As with most bullshit follow the money. ibid.
But what I find somewhat disturbing is that she remained inactive when children were hurt or killed, or were at the risk of being orphaned ... this did not sit comfortably with her ‘Child First’ philosophy. But then, for her the unborn child was far more important than the actual child. Having gone through hundreds of her speeches I have wondered, when compared to the unborn child if the actual child mattered to her at all. Aroup Chatterjee, Mother Teresa: The Final Verdict, 1998
Mother Teresa of Calcutta actually said, in her speech accepting the Nobel Peace Prize, ‘The greatest destroyer of peace is abortion.’ What? How can a woman with such cock-eyed judgement be taken seriously on any topic, let alone be thought seriously worthy of a Nobel Prize? Richard Dawkins, The God Delusion
Mother Teresa is the quintessential image of the white woman in the colonies, working to save the dark bodies from their own temptations and failures ... The Euro-American-dominated international media continue to harbour the colonial notion that white peoples are somehow especially endowed with the capacity to create social change. When nonwhite people labour in this direction, the media typically search for white benefactors or teachers, or else, for white people who stand in the wings to direct the nonwhite actors. Dark bodies cannot act of their own volition to stretch their own capacity, for they must wait, the media seem to imply, for some colonial administrator, some technocrat from IBM or the IMF to tell them how to do things. When it comes to saving the poor, the dark bodies are again invisible, for the media seem to celebrate only the worn out platitudes of such as Mother Teresa and ignore the struggles of those bodies for their own liberation. To open the life of someone like Mother Teresa to scrutiny, therefore, is always difficult ... Mother Teresa’s work was part of a global enterprise for the alleviation of bourgeois guilt, rather than a genuine challenge to those forces that produce and maintain poverty. Samina Najmi & Rajini Srikanth, White Women in Racialized Spaces
But few people know the woman behind the public image. Her work has sparked bitter controversy. Mother Teresa: For the Love of God I? captions, Sky Documentaries 2022
She was a charlatan. Pure and simple. ibid. Tariq Ali
The nuns were not delivering special care. Needles were used over and over again. They were blunt. They were washing in cold water. They weren’t sterilised. And I saw very disturbing treatment of newly arrived patients … The indifference to suffering. The indifference to pain. ibid. visiting doctor
By 1980 Mother Teresa had become a global icon. But private letters reveal her struggle with her new found celebrity. Mother Teresa, For the Love of God II? captions
Mother Teresa became the flagbearer of the political right. ibid. Dr Aroup Chatterjee
Several of the things that the Missionaries of Charity require of their members are very similar to the things that cults require. ibid. ex-nun
As a reporter the first thing you ask is, What are you doing with the money? ibid. investigator
While the bank account was getting higher and higher the funds didn’t find their way out into the poor. ibid. ex-nun
In her final decade she would face doubt, criticism, scandal. Mother Teresa: For the Love of God?

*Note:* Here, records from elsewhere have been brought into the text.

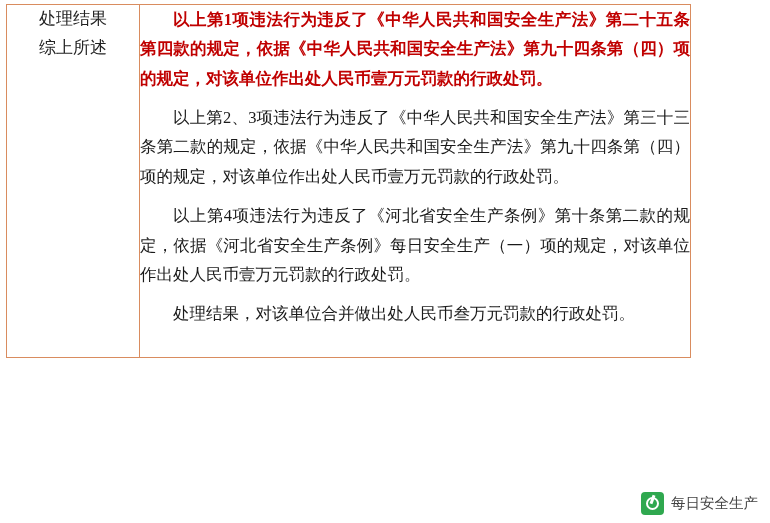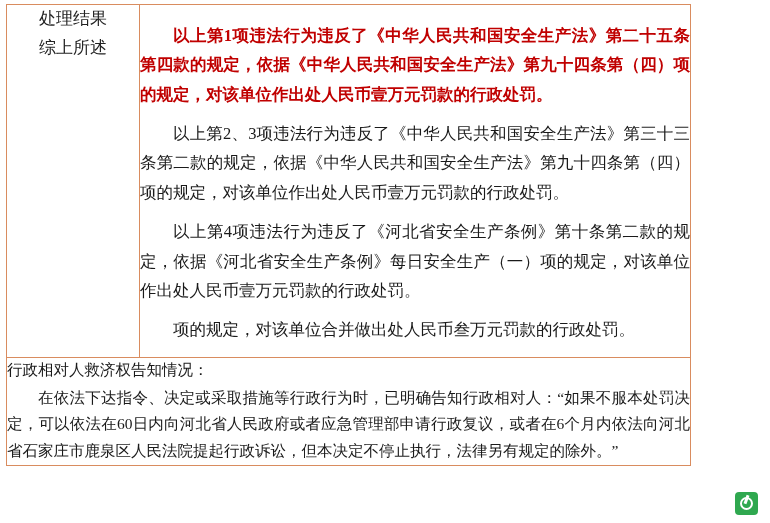--- a/index.html
+++ b/index.html
@@ -64,7 +64,6 @@
   .para.bold-red {
     font-weight: bold;
     color: #c00000;
-    margin-top: 16px;
   }
   .notice-cell {
     padding: 8px 12px 10px 12px;

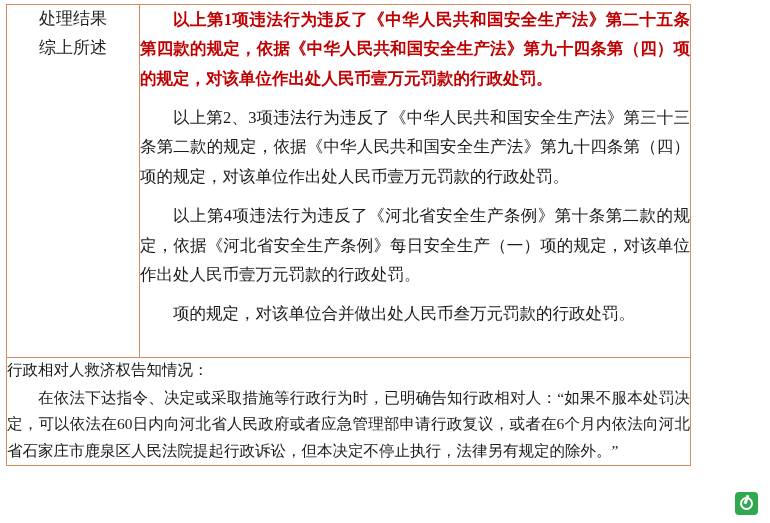--- a/index.html
+++ b/index.html
@@ -142,7 +142,7 @@
           <p class="para bold-red">以上第1项违法行为违反了《中华人民共和国安全生产法》第二十五条第四款的规定，依据《中华人民共和国安全生产法》第九十四条第（四）项的规定，对该单位作出处人民币壹万元罚款的行政处罚。</p>
           <p class="para">以上第2、3项违法行为违反了《中华人民共和国安全生产法》第三十三条第二款的规定，依据《中华人民共和国安全生产法》第九十四条第（四）项的规定，对该单位作出处人民币壹万元罚款的行政处罚。</p>
           <p class="para">以上第4项违法行为违反了《河北省安全生产条例》第十条第二款的规定，依据《河北省安全生产条例》每日安全生产（一）项的规定，对该单位作出处人民币壹万元罚款的行政处罚。</p>
-          <p class="para">项的规定，对该单位合并做出处人民币叁万元罚款的行政处罚。</p>
+          <p class="para">处理结果，对该单位合并做出处人民币叁万元罚款的行政处罚。</p>
         </td>
       </tr>
       <tr>

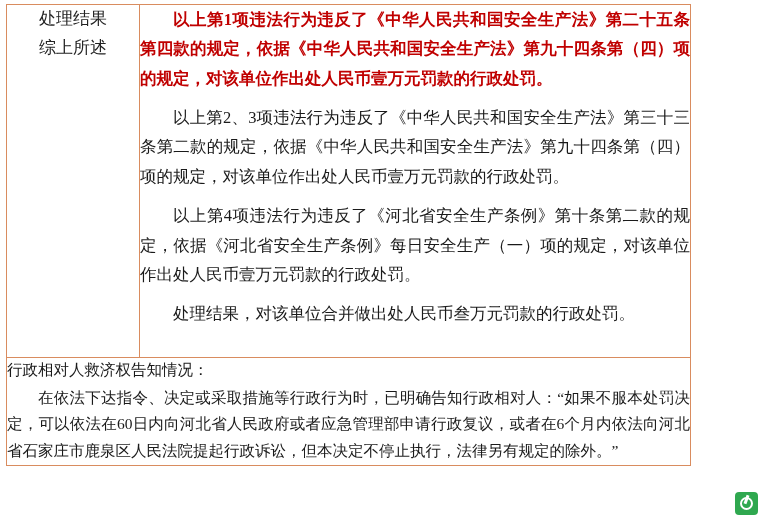--- a/index.html
+++ b/index.html
@@ -145,12 +145,6 @@
           <p class="para">处理结果，对该单位合并做出处人民币叁万元罚款的行政处罚。</p>
         </td>
       </tr>
-      <tr>
-        <td class="notice-cell" colspan="2">
-          <p class="notice-title">行政相对人救济权告知情况：</p>
-          <p class="notice-body">在依法下达指令、决定或采取措施等行政行为时，已明确告知行政相对人：“如果不服本处罚决定，可以依法在60日内向河北省人民政府或者应急管理部申请行政复议，或者在6个月内依法向河北省石家庄市鹿泉区人民法院提起行政诉讼，但本决定不停止执行，法律另有规定的除外。”</p>
-        </td>
-      </tr>
     </tbody>
   </table>
 

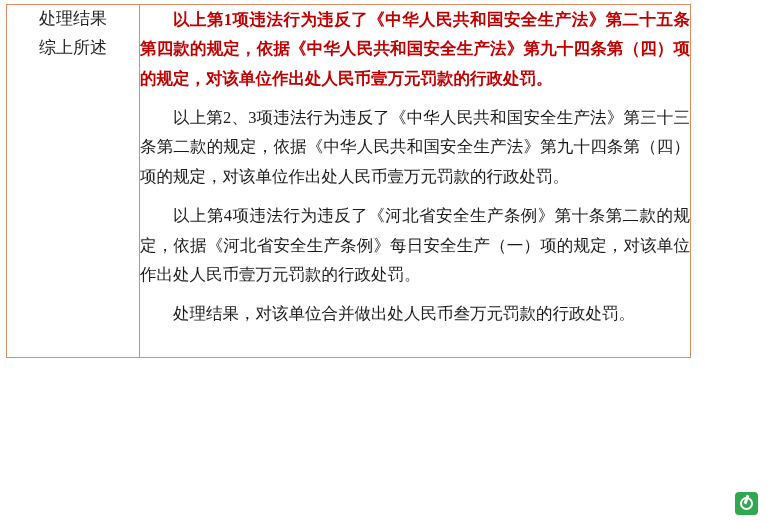--- a/index.html
+++ b/index.html
@@ -150,6 +150,7 @@
 
   <div class="footer">
     <span class="footer-logo"></span>
+    <span class="footer-text">每日安全生产</span>
   </div>
 
 </div>

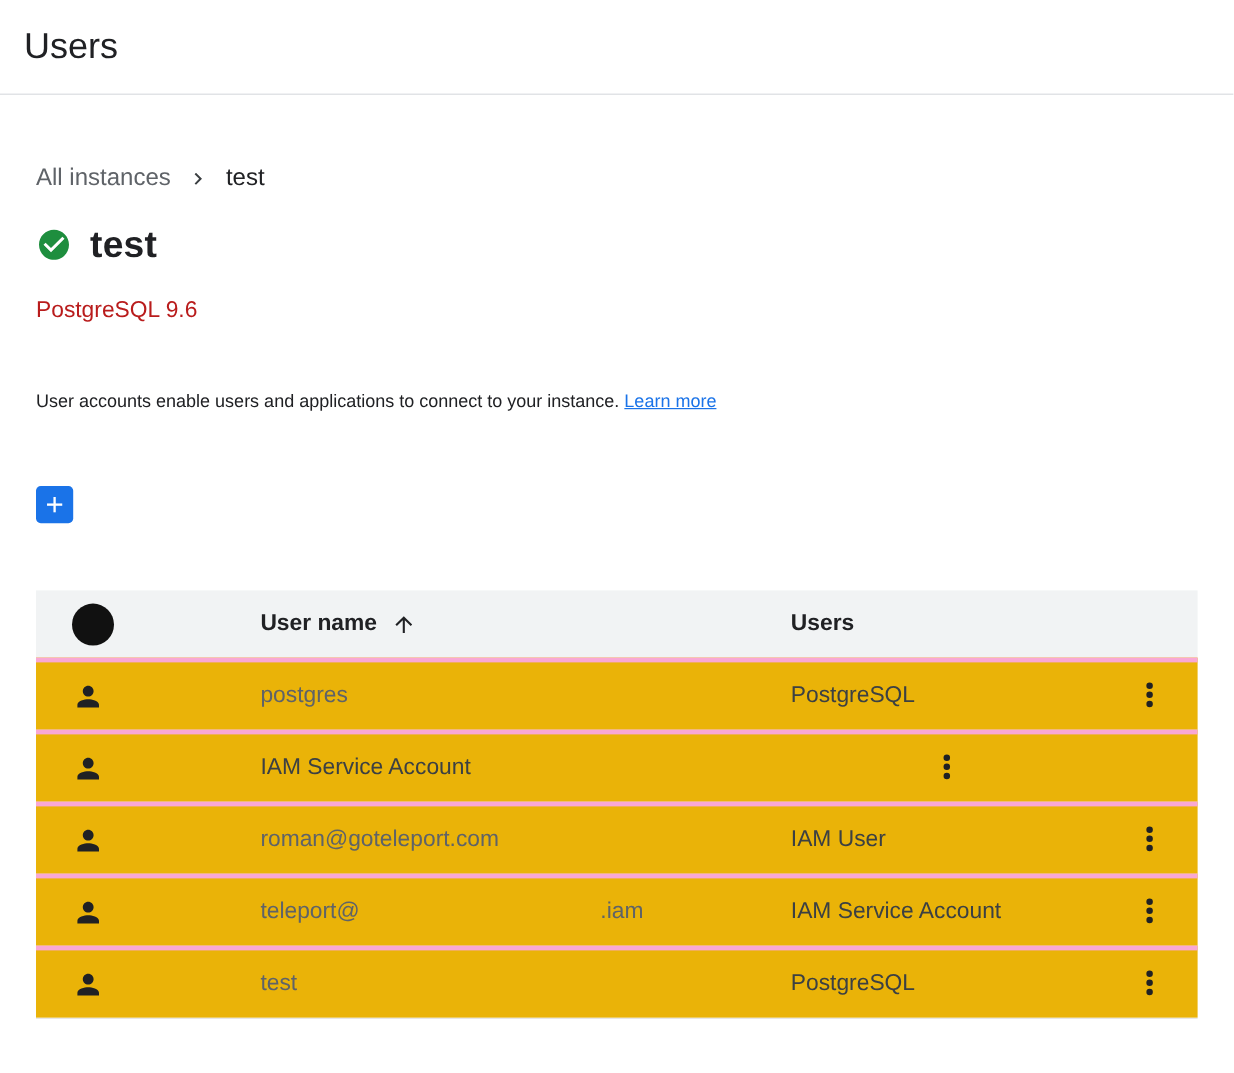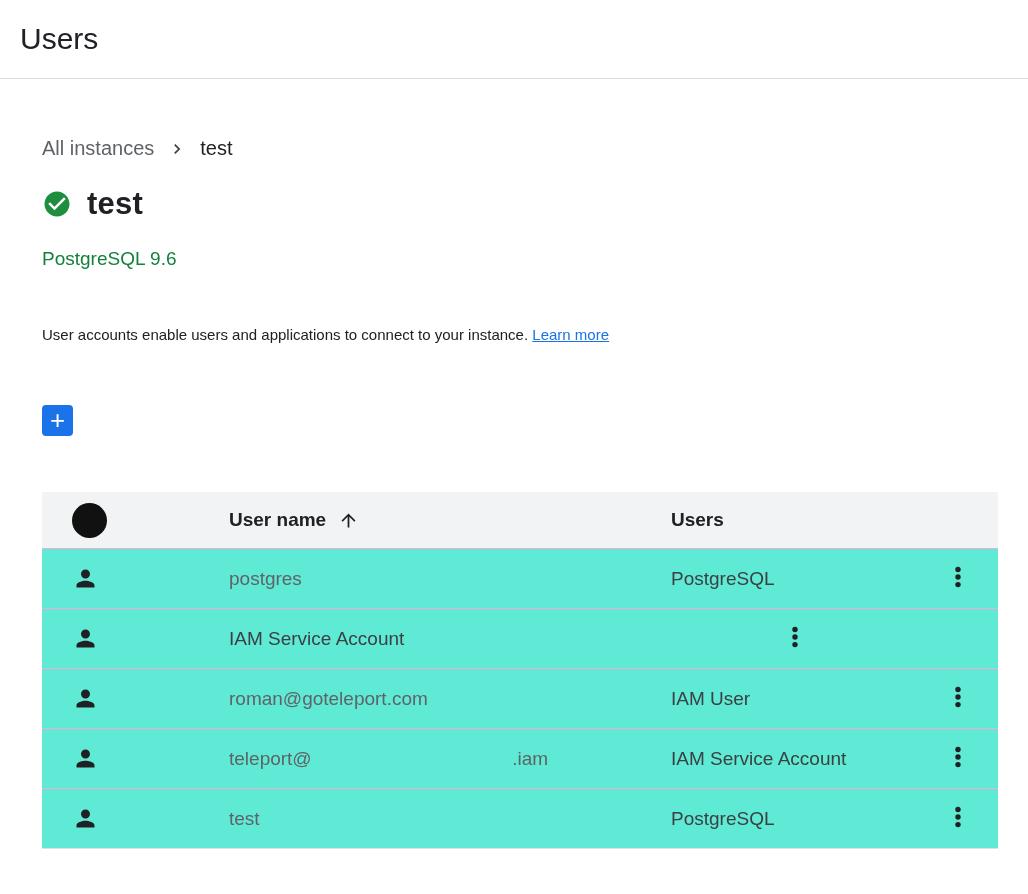--- a/index.html
+++ b/index.html
@@ -22,7 +22,7 @@
   .app-title { font-size: 30px; font-weight: 400; color: #202124; }
 
   
-  .content { padding-left: 42px; }
+  .content { padding-left: 30px; }
 
   .breadcrumb {
     margin-top: 58px;

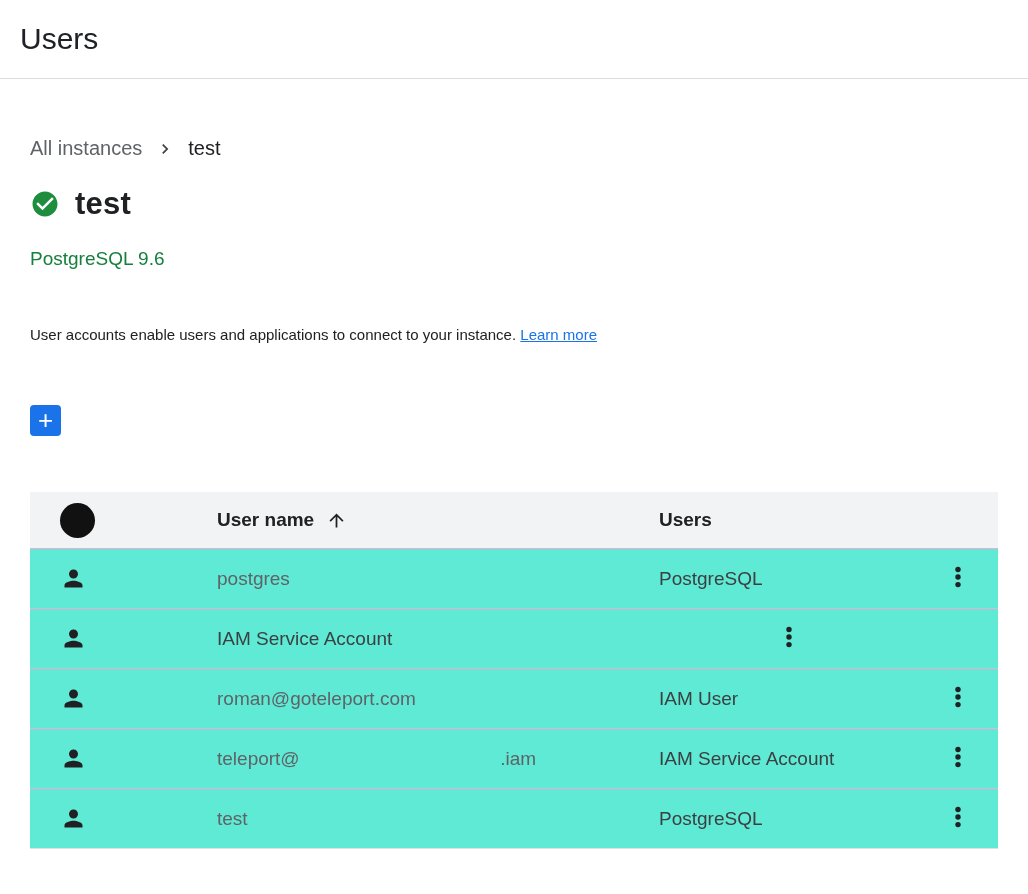--- a/index.html
+++ b/index.html
@@ -44,7 +44,7 @@
   .check-icon { display: inline-flex; width: 30px; height: 30px; }
   .instance-name { font-size: 31px; font-weight: 700; color: #202124; letter-spacing: 0.2px; }
 
-  .instance-version { margin-top: 26px; font-size: 19px; color: #15803d; }
+  .instance-version { margin-top: 26px; font-size: 19px; color: #b91c1c; }
 
   .intro { margin-top: 56px; font-size: 15px; color: #202124; }
   .intro-link { color: #1a73e8; text-decoration: underline; cursor: pointer; }

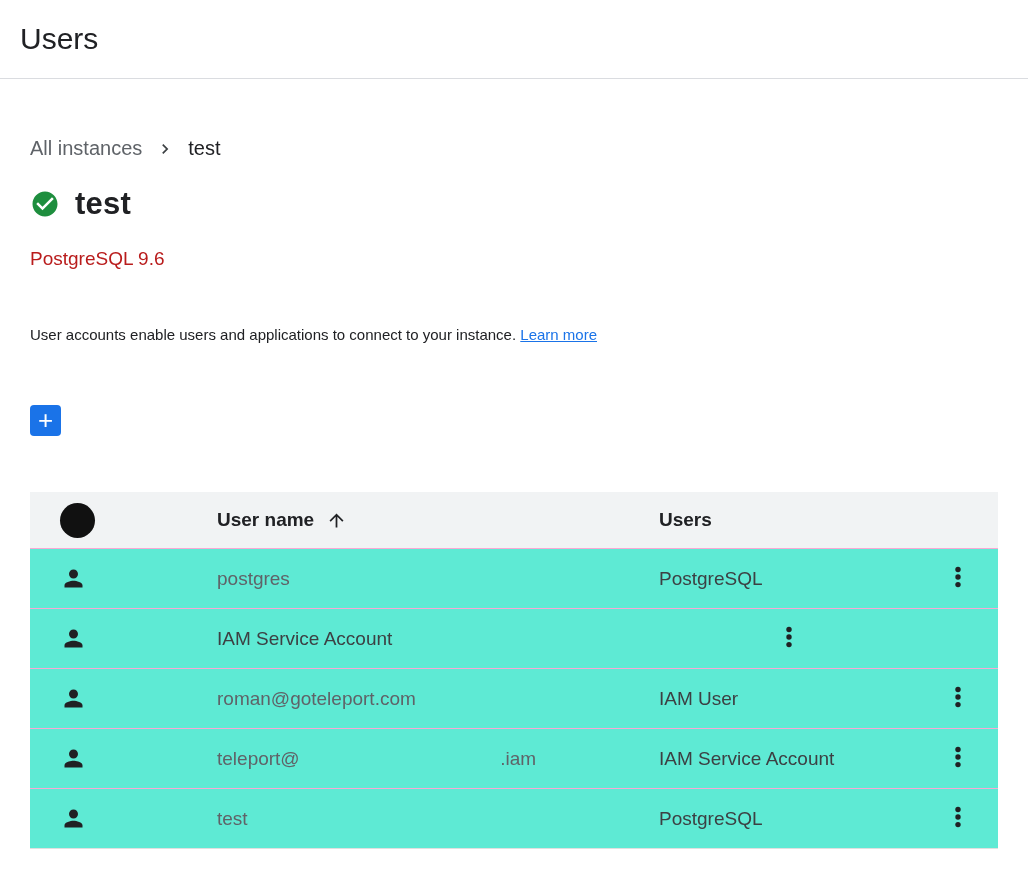--- a/index.html
+++ b/index.html
@@ -90,7 +90,7 @@
     align-items: center;
   }
   .thead { height: 56px; background: #f1f3f4; }
-  .trow { height: 60px; border-top: 1px solid #f9a8d4; background: #5eead4; }
+  .trow { height: 60px; border-top: 4px solid #f9a8d4; background: #eab308; }
 
   .cell { display: flex; align-items: center; }
   .icon-cell { padding-left: 30px; }

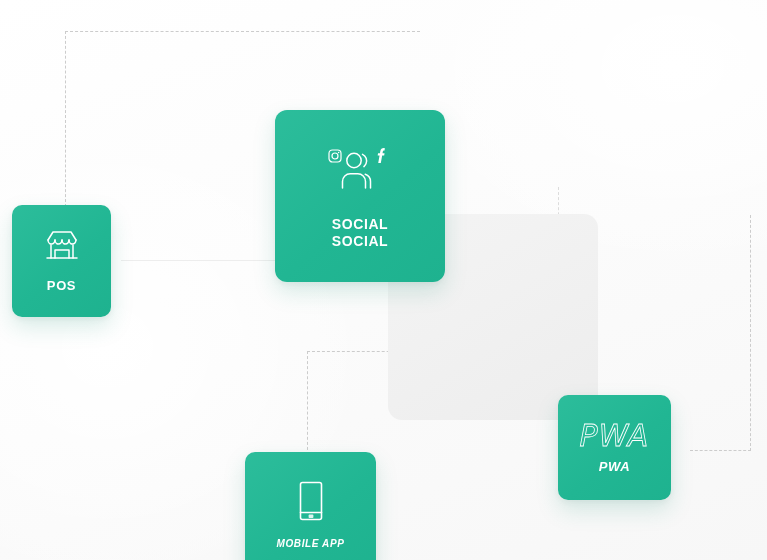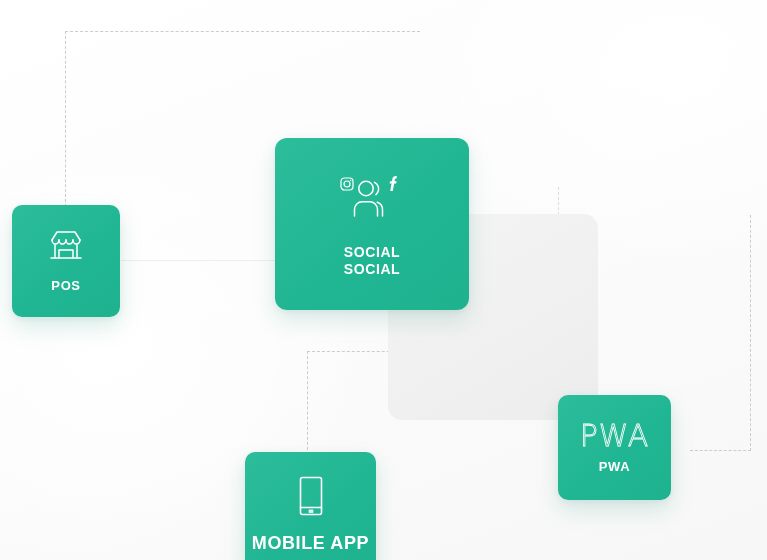--- a/index.html
+++ b/index.html
@@ -88,9 +88,8 @@
   #card-pos .card-label { font-size: 13px; }
 
   #card-social {
-    left: 275px; top: 110px; width: 194px; height: 172px;
+    left: 275px; top: 110px; width: 170px; height: 172px;
     border-radius: 12px;
-    margin-top: 28px;
   }
   #card-social .icon-wrap { margin-bottom: 18px; }
   #card-social .card-label { font-size: 14px; }

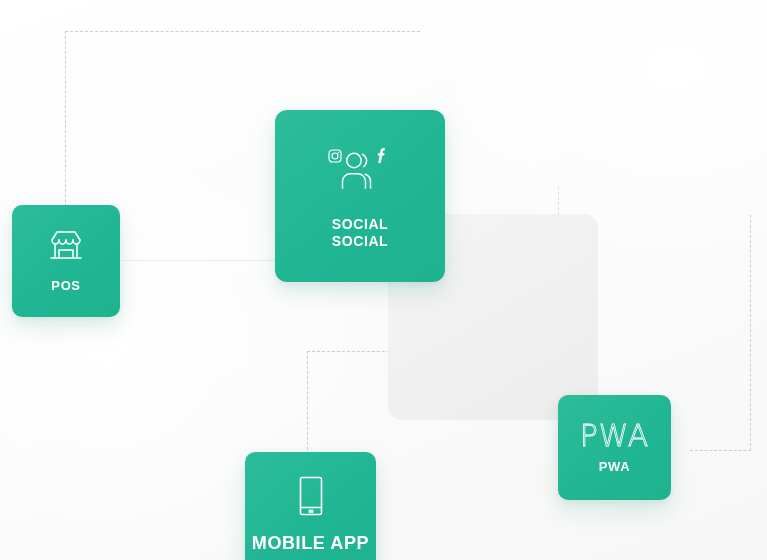--- a/index.html
+++ b/index.html
@@ -82,7 +82,7 @@
 
   
   #card-pos {
-    left: 12px; top: 205px; width: 108px; height: 112px;
+    left: 12px; top: 205px; width: 99px; height: 112px;
   }
   #card-pos .icon-wrap { margin-bottom: 14px; }
   #card-pos .card-label { font-size: 13px; }

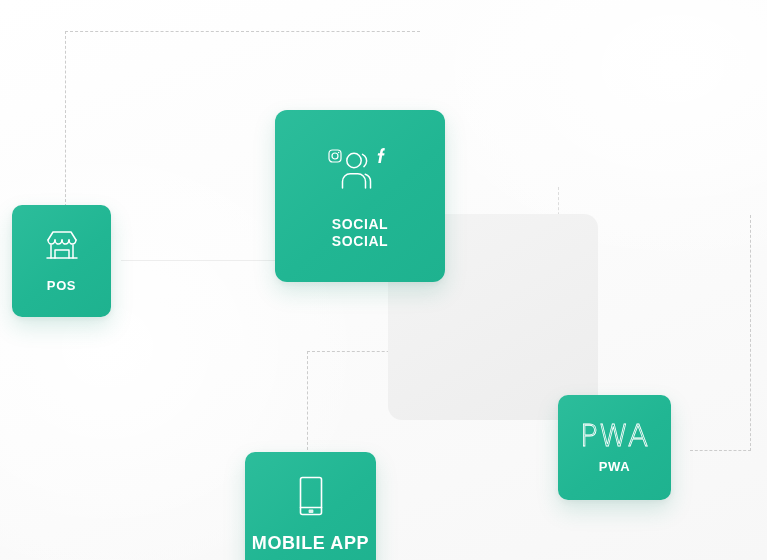--- a/index.html
+++ b/index.html
@@ -95,7 +95,7 @@
   #card-social .card-label { font-size: 14px; }
 
   #card-pwa {
-    left: 558px; top: 395px; width: 113px; height: 105px;
+    left: 558px; top: 395px; width: 113px; height: 105px; font-style: italic;
   }
   #card-pwa .icon-wrap { margin-bottom: 8px; }
   #card-pwa .card-label { font-size: 13px; }

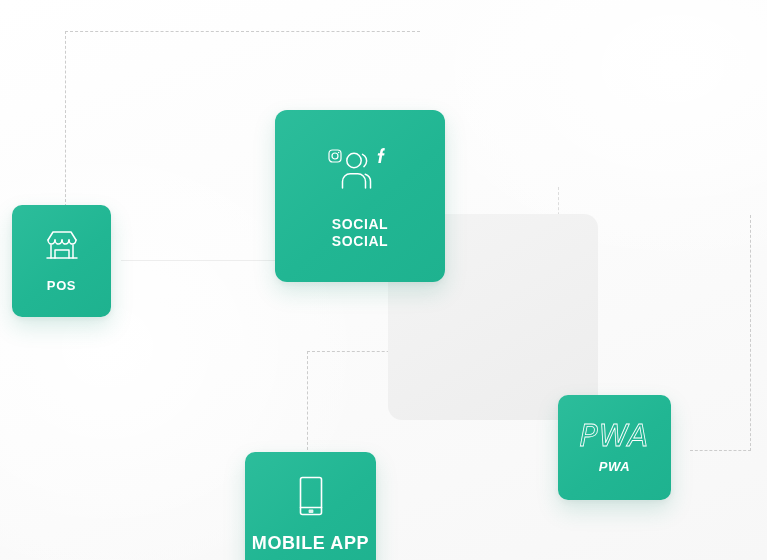--- a/index.html
+++ b/index.html
@@ -105,7 +105,7 @@
     border-radius: 10px;
   }
   #card-mobile .icon-wrap { margin-bottom: 16px; }
-  #card-mobile .card-label { font-size: 18px; }
+  #card-mobile .card-label { font-size: 10px; font-style: italic; }
 
   .pwa-word {
     font-family: "DejaVu Sans", sans-serif;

III, caption
She lends spiritual solace to dictators and to wealthy exploiters. ibid. Hitchens
The picture begins to emerge of someone who is both sly and fraudulent, and loves being promoted. ibid. Tariq Ali
She was involved in some very shady business practices. Second Thought, The Unfortunate Truth About Mother Teresa, Youtube 6.37, 2016
Millions in donations yet their [victims] conditions were appalling; there was a disturbing shortage of medical care, systematic diagnosis and necessary nutrition as well as a disturbing lack of painkillers. ibid.
‘Please tell Jesus to stop kissing me.’ ibid. victim to Teresa
She said that suffering was a gift from God. ibid.
‘I’m not a social worker. I don’t do it for this reason. I do it for Christ. I do it for the Church.’ ibid.